I imagine that the nanitic machine-organisms would mechanically draw into themselves cells which which they would grindup and feed to the fuelcells. I know that some fuelcells can run off of hydrogen, hydrocarbons, or alcohols. It seems that these fuelcells could power the grey goo.

--

Ŭalabio 10:37, 2005 Jan 9 (UTC)

I think what's going to happen is that the nanotechnological devices will have gastrobotics that can consume carbon based lifeforms. Not only will they be able to consume carbon based lifeforms but they will also be able to find a way to sort out the other minerals, metals, elements into a section or assembled way to duplicate their being. Through gastrobotics a nanobot could certainly power itself to do more. Seeing as how many bacteria are based off a type of carbohydrate system, nanotechnology would most likely eat the bacteria first and then duplicate to take on stronger lifeforms as it duplicates. I don't think it would gain intelligence, but it would certainly have natural intelligence for its electrons to figure out that it should take the work of the next best thing that allows them to power themselves for energy consumption.

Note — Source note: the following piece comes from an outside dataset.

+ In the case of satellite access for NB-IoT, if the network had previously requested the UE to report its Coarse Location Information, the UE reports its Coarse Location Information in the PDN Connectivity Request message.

bacteria>plants>animals>human is how i see their foodchain which is quite scary when looking at it twice because it seems to be in the divine order. I don't know if they would be able to go against plants versus humans as easily because the lifeforms are very different. But I would consider the idea of the nanobots becoming a type of flesh eating disease, such a thing would take time as they duplicated. I figure once the nanobots obtains enough resources through chemical breakdown and seperation, it will be programmed to replicate itself and program the other nanobot as well. Whether or not the nanobots will stick together is undecided. The intelligence for them to follow one another like an army of ants would have to be inserted. The question is, would they part or stick together so they could consume more things at once with teamwork?

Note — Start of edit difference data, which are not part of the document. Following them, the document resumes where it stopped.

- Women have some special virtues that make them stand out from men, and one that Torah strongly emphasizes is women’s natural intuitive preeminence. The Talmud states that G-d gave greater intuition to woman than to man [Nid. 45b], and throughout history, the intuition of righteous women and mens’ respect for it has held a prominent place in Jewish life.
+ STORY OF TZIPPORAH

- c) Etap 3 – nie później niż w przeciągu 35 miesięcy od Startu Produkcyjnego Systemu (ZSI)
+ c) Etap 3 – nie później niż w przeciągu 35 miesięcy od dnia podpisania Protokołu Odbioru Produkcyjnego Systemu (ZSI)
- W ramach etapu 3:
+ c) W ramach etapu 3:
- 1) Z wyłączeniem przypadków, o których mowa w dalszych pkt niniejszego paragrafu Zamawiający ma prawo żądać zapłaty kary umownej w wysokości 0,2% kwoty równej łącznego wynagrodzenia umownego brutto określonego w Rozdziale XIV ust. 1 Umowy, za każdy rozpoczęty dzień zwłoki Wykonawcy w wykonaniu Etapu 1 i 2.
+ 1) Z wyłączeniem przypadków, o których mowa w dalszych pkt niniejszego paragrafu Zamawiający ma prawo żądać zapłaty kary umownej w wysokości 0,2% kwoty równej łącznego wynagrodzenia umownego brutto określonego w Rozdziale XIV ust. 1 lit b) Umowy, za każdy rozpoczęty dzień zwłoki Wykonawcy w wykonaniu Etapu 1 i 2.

--Cyberman 07:25, 10 July 2005 (UTC)

Fictional depiction vs Bibilography

I just drastically shortened some of the "fictional depiction" entries. Still, they seem to have a lot in common with the bibliography; maybe the sections should be merged. Phaunt 14:38, 17 Jan 2005 (UTC)

Virus: Bio vs. Mecha

I see in this article discussion about how the nanobot's grey goo theory could be put to the example of a biological virus. This is all nice and stuff, and I understand that viruses have been around the Earth for billions of years. Despite that, those are biological viruses not mechanical viruses. We have created medicinal treatments and cures for bioligical conditions that harm animals and plants, but yet, there aren't many cures or treatments for an unpredicted mechanical attack from nanotechnology. There's a difference between carbon based lifeforms and something that runs off of metallic resources. You can't simply kill a robot with a shot of pennacillin. If they were to be a virus, it would be hard to get rid of them. Perhaps there would be a way to disarm the metallic creatures from doing what they were programmed to do, but getting them out of the body would be a different story. --Cyberman 07:34, 10 July 2005 (UTC)

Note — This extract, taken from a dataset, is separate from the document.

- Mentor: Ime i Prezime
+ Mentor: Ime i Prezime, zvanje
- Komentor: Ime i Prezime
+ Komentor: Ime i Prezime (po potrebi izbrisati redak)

No, this is completely wrong. A virus is ALWAYS organic, because it is produced by organic cells. Grey goo in contrast are more like bacteria. They search raw material and use it to construct copies of themselves.

Irreducible complexity?

However, some proponents of nanotechnology argue that it is possible nanomachines could be developed that are able to outcompete natural life through the use of novel chemical processes that life would be unable to develop via natural evolution due to irreducible complexity.

Is it a good idea to include psuedoscience as an argument against without mentioning that it is indeed considered psuedoscience? --204.210.200.251 21:21, 13 Feb 2005 (UTC)

IMO it's only pseudoscience when it's being applied to naturally-evolved organisms that aren't actually irreducibly complex. Since self-replicating nanotechnology would be unambiguously an "intelligently designed" organism, it doesn't seem unreasonable to me that it might include design features that wouldn't be able to evolve in the conventional way. Bryan 22:04, 13 Mar 2005 (UTC)

.... Since the neurological pathways and physical components of the human body run off many chemical attributes that keep a balance within the human body through many pathways, it could be possible to create an electrical system with chemical attributes in a robotic system that would allow a robot to actually think like a human. The only thing that really messes up all of this science is the fact that humans are analog and robots are digital. We can evolve to unlimited possibilities keeping intune with universal physics. Robots are somewhat limited UNTIL they can find a way to tune into the universal physical laws thus finding an infinite attribute to unlimit themselves to.. but god hope that doesn't happen cause we'd be screwed. --Cyberman 11:07, 10 July 2005 (UTC)

WTF? 202.180.83.6 06:50, 20 October 2005 (UTC)

Removal of irreducible complexity argument

Fuzzform removed the paragraph regarding irreducible complexity on 30 November, describing it as "unscientific and baseless foolery". I don't see this: the argument seems to be a good one to me. Evolution is (roughly) a hill climbing algorithm, and is therefore subject to the same problem of local maxima that that class of algorithm is. The term "irreducibly complex" is a good and intuitive one for the otherwise difficult to understand "local maximum that is difficult to reach due to being completely surrounded in the fitness landscape by local minima". It is unfortunate that its association with the intelligent design movement has caused it to be viewed in such a negative light, but this does not mean that any use of it is automatically unscientific or baseless.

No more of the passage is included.